President Barack Obama on Thursday made passionate statements in defense of the Black Lives Matter movement, a group criticized for disruptive protests and an ideology which creates divide than unity.
In a remark made at an event organized by The Marshall Project, the president said “the African-American community is not just making this up,” pertaining to claims of racial discrimination and violence against them.
“I think the reason that the organizers use the phrase ‘Black Lives Matter’ was not because they were suggesting nobody else’s lives matter. Rather, they were suggesting that there is a specific problem that is happening in the African-American community that is not happening in other communities,” Mr. Obama said.
The president draws from his own experience as a then young black man in the streets of America. “As a young man, there have been times where I was driving and I got stopped and I didn’t know why,” the president said.
Black Lives Matter is being criticized for their disruptive street protests. The group had also been notorious in catching political officials in surprise to have them listen to what they want to say. Such case was displayed at a clash that happened on Monday between the group and the mayor of South Los Angeles, Mayor Eric Garcetti.

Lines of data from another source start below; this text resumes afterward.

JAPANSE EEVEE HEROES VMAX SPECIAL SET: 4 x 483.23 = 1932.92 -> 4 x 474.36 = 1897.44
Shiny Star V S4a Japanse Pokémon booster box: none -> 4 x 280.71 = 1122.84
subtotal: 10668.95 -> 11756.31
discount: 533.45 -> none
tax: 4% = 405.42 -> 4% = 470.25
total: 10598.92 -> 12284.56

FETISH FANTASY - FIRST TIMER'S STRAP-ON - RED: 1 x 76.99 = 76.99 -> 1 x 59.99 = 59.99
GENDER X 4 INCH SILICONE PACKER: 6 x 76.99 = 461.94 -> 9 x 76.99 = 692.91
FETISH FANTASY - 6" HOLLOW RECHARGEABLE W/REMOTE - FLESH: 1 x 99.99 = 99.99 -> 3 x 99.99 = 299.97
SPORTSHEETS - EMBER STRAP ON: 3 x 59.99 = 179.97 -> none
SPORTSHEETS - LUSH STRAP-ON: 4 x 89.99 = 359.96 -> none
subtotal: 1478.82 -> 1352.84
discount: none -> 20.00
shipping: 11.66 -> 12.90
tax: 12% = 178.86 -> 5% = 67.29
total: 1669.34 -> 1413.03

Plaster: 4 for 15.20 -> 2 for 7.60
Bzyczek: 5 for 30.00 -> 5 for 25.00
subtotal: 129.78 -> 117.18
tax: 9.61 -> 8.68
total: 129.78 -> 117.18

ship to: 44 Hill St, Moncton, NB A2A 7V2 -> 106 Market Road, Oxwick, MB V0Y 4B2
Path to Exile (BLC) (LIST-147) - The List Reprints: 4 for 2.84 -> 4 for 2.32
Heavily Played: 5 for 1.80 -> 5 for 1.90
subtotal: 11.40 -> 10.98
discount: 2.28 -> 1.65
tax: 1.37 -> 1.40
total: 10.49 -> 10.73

According to a report from The Los Angeles Times, 50 members of the Black Lives Matters cut off a meeting at town hall being held by Garcetti. The mayor was compelled to retreat to his car as the members shout at him. The group had actually been conducting protests by camping outside police headquarters, regularly disrupting weekly meetings held by the city Police Commission, LA Times reported.
In his speech, Mr. Obama urged for the public not to put blame against law enforcement for the high rate of imprisonment that affects the African-American community at present. The “problem of racial justice or injustice in society has been a running theme in this country’s history for a very long time,” the president said.